La plus grande des stations fantômes du métro parisien
Ouverte en 1931, la station n’aura finalement accueilli des voyageurs que pendant huit ans. Comme de nombreuses autres stations parisiennes, elle ferme le 2 septembre 1939 au moment de la mobilisation générale, la RATP devant réduire son réseau faute de personnel. Si la plupart des stations rouvrent après la guerre, Saint-Martin reste définitivement fermée. La raison est finalement assez simple : Strasbourg–Saint-Denis, située à une centaine de mètres seulement, absorbe déjà l’essentiel du trafic et rend cette station presque obsolète.

Avec ses deux lignes, ses quatre quais et ses vastes couloirs, la station est aujourd’hui considérée comme la plus grande de son genre dans le métro parisien. Son architecture des années 1930 est encore largement visible, avec les carreaux de faïence blancs, les anciens cadres et affiches publicitaires en céramique et même certains aménagements d’époque qui ont traversé les décennies.

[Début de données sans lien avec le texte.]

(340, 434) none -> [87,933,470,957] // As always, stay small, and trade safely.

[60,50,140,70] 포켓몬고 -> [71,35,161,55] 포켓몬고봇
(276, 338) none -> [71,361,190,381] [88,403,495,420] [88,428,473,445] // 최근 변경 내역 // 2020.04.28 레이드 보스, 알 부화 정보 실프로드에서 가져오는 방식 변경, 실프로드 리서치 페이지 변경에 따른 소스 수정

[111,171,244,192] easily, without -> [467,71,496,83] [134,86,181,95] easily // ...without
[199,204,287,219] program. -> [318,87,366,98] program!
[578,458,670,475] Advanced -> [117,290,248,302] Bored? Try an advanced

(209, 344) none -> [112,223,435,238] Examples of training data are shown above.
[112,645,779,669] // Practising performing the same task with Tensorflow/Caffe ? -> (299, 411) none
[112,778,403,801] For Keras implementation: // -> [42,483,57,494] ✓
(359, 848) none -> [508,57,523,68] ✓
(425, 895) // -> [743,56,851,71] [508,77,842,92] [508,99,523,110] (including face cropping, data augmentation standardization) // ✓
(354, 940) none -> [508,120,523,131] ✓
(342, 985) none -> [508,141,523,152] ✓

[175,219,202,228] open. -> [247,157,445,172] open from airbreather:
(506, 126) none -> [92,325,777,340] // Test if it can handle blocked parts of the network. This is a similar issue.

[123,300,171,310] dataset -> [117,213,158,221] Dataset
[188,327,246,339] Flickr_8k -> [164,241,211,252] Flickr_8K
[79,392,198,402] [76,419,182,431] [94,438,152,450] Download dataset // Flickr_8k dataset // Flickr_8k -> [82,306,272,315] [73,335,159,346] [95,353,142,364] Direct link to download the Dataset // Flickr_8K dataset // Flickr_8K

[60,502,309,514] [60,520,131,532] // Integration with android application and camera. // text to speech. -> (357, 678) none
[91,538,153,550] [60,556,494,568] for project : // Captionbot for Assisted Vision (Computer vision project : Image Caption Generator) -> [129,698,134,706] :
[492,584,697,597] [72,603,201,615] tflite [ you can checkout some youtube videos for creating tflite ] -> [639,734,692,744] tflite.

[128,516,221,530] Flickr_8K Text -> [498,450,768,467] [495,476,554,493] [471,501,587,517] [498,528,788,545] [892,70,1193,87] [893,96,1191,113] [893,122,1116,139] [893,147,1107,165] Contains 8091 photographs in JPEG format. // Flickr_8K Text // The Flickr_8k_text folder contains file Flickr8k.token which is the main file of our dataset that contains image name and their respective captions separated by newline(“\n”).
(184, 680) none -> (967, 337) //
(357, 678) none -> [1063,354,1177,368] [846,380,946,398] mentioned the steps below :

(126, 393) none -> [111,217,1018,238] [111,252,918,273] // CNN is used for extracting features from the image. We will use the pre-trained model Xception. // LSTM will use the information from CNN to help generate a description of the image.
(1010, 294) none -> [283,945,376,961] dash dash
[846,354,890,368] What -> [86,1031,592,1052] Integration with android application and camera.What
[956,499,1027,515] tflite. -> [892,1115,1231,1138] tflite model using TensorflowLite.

Depuis la rue, quelques indices permettent encore de deviner son existence. Deux anciens accès subsistent boulevard Saint-Martin, même si leurs grilles restent closes. Sous les pieds des passants se cache pourtant une station presque intacte, figée depuis près de neuf décennies et devenue l’un des lieux les plus fascinants du Paris souterrain.
À l’heure où les visites insolites et les lieux cachés séduisent de plus en plus les curieux, Saint-Martin continue d’alimenter les fantasmes. On ne peut pas la visiter librement, mais chacun peut tenter d’en apercevoir un morceau entre deux arrêts.